СФСР - страница 19



Политик сел в салон, но не дал знак ехать. Он сидел в темноте, глядя сквозь стекло на расплывчатый, мерцающий город. Вокруг царила вязкая тишина, прерываемая только гулом улиц, шумом машин и шагами редких прохожих.

Город казался другим – холодным и чужим, будто Аркадий впервые смотрел на него со стороны, не понимая его ритма, не чувствуя дыхания. Уличные огни, витрины и окна домов мигали безразлично, словно тысячи чужих глаз следили за ним одновременно, не давая ни укрыться, ни отвести взгляд.

Внутри ощущалась липкая пустота – не одиночество, а отсутствие чего—то важного, что долгое время было частью его самого. Теперь этой части не было, а на её месте – осознание: всё происходящее вокруг не просто результат чужих решений, а неизбежность, к которой он сам приложил руку.

Где—то глубоко медленно и болезненно формировалась мысль, что мир, к которому он привык, изменился окончательно. Его собственная роль в этом новом устройстве становилась неясной, чужой и пугающей. Он вспоминал взгляд Саши – презрительный, полный боли, и голос Белозёрова – слишком уверенный, чтобы быть просто заблуждением.

В машине по—прежнему царила тишина – заговорщицкая и густая, нарушаемая только негромким дыханием водителя, старательно делающего вид, что не замечает напряжения. Аркадий не спешил домой, не хотел нарушать хрупкое равновесие между реальностью и внутренними вопросами, между прошлым и тем, что теперь казалось необратимым.

Он сидел неподвижно, глядя сквозь стекло на город – на улицы, фонари, прохожих, рекламные огни. Всё это выглядело как декорация, за которой прятался другой, незнакомый ему город, живущий по другим правилам, законам, логике.

Он даже не шевелился, не пытался разогнать это ощущение, не делал ничего, кроме одного – просто сидел, молча наблюдая, как мерцает город, и пытался понять, в какой момент всё повернулось вспять. Где он упустил ту грань, за которой уже невозможно ничего изменить.

Дом встретил его тишиной. Квартира казалась нежилой, как гостиничный номер после отъезда последнего постояльца. Воздух был ровный, без запахов, будто стены и мебель отвыкли от человека. Он не разувался, прошёл через гостиную, включил телевизор – не из интереса, а просто чтобы загорелся свет.

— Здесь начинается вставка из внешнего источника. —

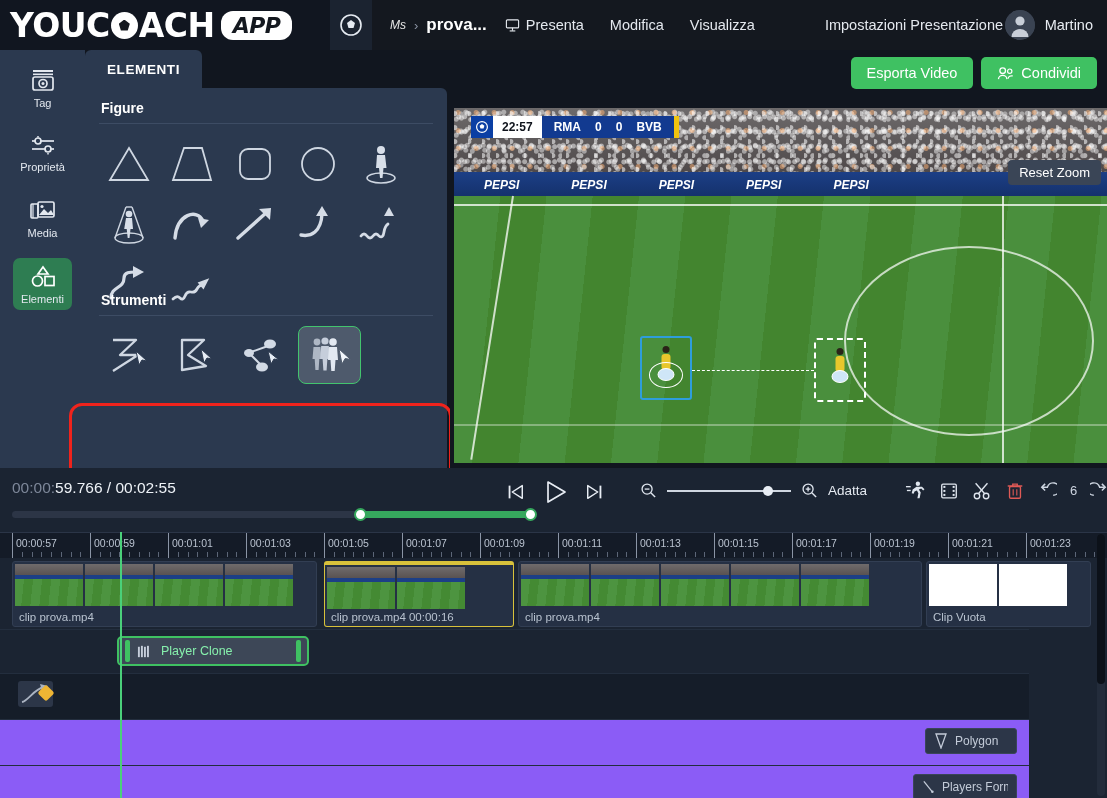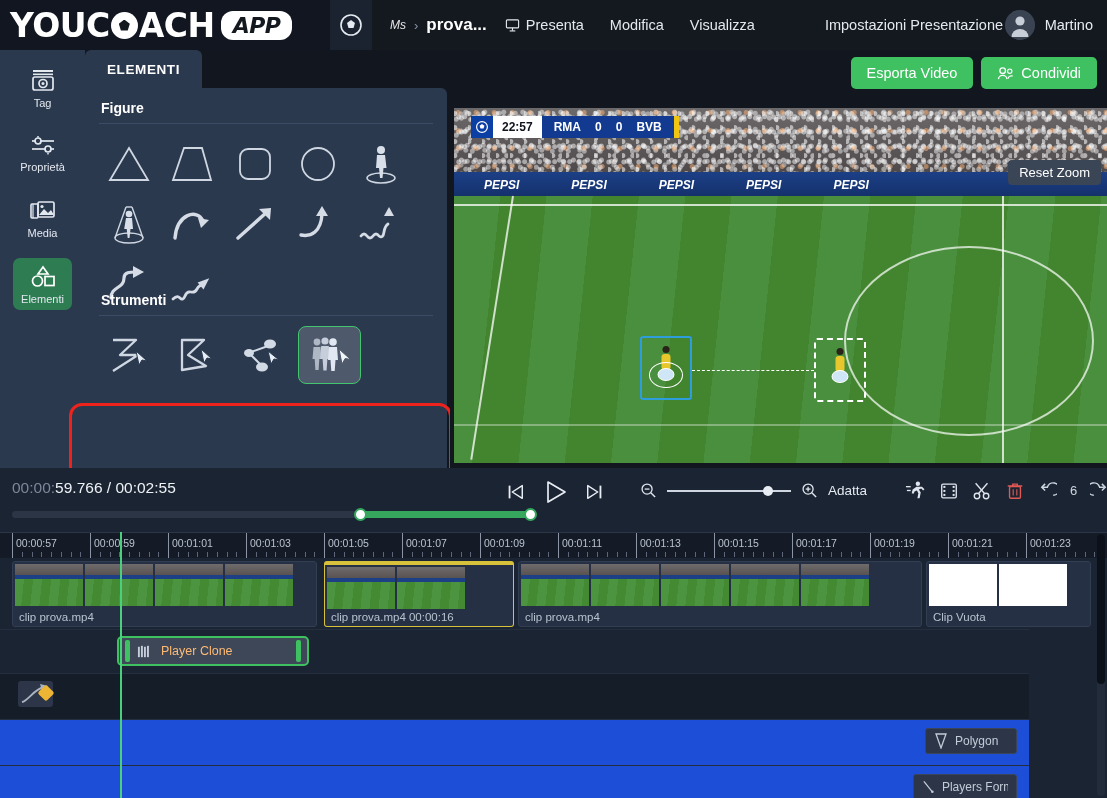--- a/index.html
+++ b/index.html
@@ -218,7 +218,7 @@
     border: 2px solid #3fc162; border-radius: 5px; display: flex; align-items: center; padding: 0 6px; gap: 7px;
   }
   .obj-clip .handle { width: 5px; height: 22px; background: #3fc162; border-radius: 2px; }
-  .obj-label { color: #fdba74; font-size: 12.5px; }
+  .obj-label { color: #86efac; font-size: 12.5px; }
   .track-small { height: 46px; background: #151d29; }
   .mini-box { position: absolute; left: 18px; top: 7px; width: 35px; height: 26px; background: #2c3648; border-radius: 3px; overflow: hidden; }
   .kf { position: absolute; left: 40px; top: 13px; width: 12px; height: 12px; background: #eeb534; transform: rotate(45deg); border-radius: 2px; }

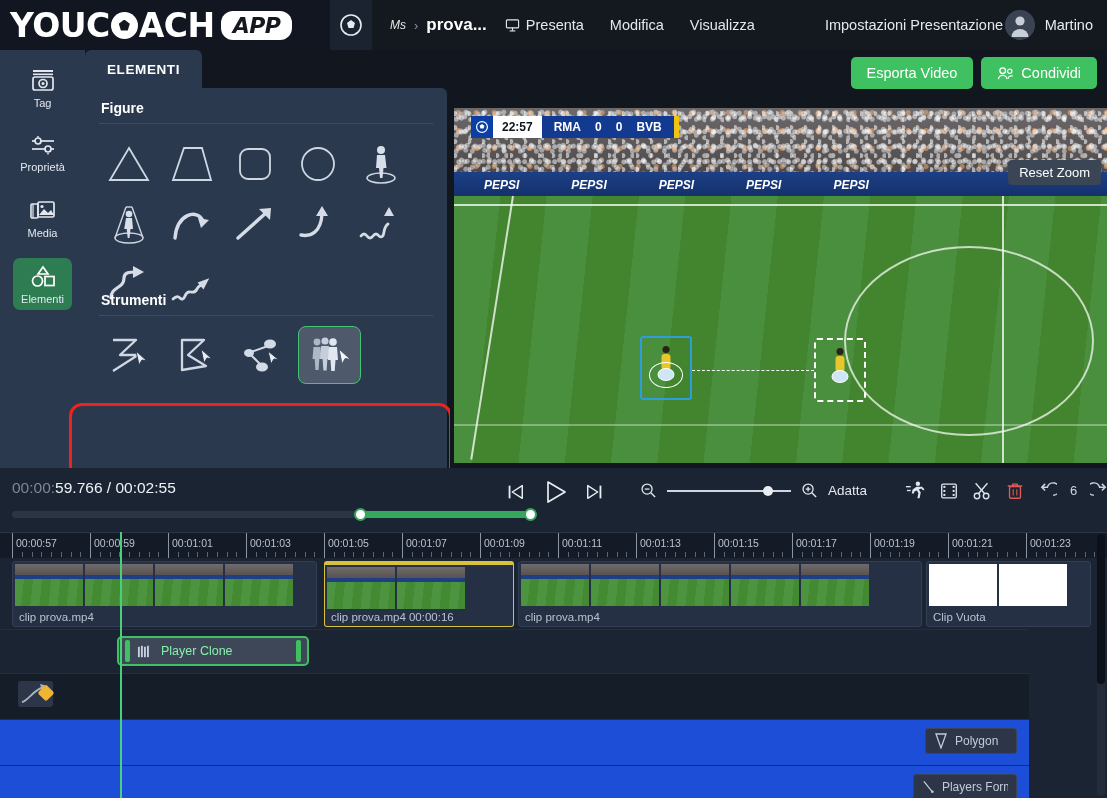--- a/index.html
+++ b/index.html
@@ -222,7 +222,7 @@
   .track-small { height: 46px; background: #151d29; }
   .mini-box { position: absolute; left: 18px; top: 7px; width: 35px; height: 26px; background: #2c3648; border-radius: 3px; overflow: hidden; }
   .kf { position: absolute; left: 40px; top: 13px; width: 12px; height: 12px; background: #eeb534; transform: rotate(45deg); border-radius: 2px; }
-  .row-plain { height: 46px; background: #1d4ed8; text-align: right; }
+  .row-plain { height: 46px; background: #8b5cf6; text-align: right; }
   .side-chip {
     position: absolute; right: 12px; width: 90px; height: 26px; background: #2c3648;
     border: 1px solid #3a4559; border-radius: 3px; display: flex; align-items: center; gap: 7px; padding: 0 8px;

Экран ожил мягким мерцанием. Цвета осветили потолок, отразились в стёклах шкафов и на полированном столе. Звук был отключён, но Аркадий смотрел внимательно – как смотрят на огонь в камине: ничего не слушая, всё чувствуя.

Шла прямая трансляция заседания парламента. Внизу – бегущая строка: «Второе чтение. Законопроект №1424/3». Камера медленно скользила по залу, выбирая лица и ракурсы. Всё выглядело мирно, даже торжественно – как парад в замедленной съёмке.

В центре – лицо Кручинина: довольное, расслабленное, с тенью самодовольства. Он кивал, поправлял микрофон, что—то говорил без звука и улыбался, как человек, который давно всё понял и теперь просто наблюдает, как остальные догоняют его по маршруту, который он же и начертал. Кто—то аплодировал, кто—то записывал, кто—то смотрел на него, как на спасителя, защитившего нацию от морального распада.

Аркадий взял планшет, открыл новостную ленту. Заголовков было много – одинаково восторженных. «Парламент проявил зрелость». «Сильное решение для сильной страны». «Равновесие восстановлено». Он пролистал вниз – в комментарии.

Первый – лаконичный: «Давно пора». Второй – с аватаркой флага: «Не согласен? Чемодан, вокзал – и куда—нибудь без нас». Третий – объёмнее: «Женщины забыли, что быть женщиной – это не право, а обязанность. Спасибо депутатам за напоминание».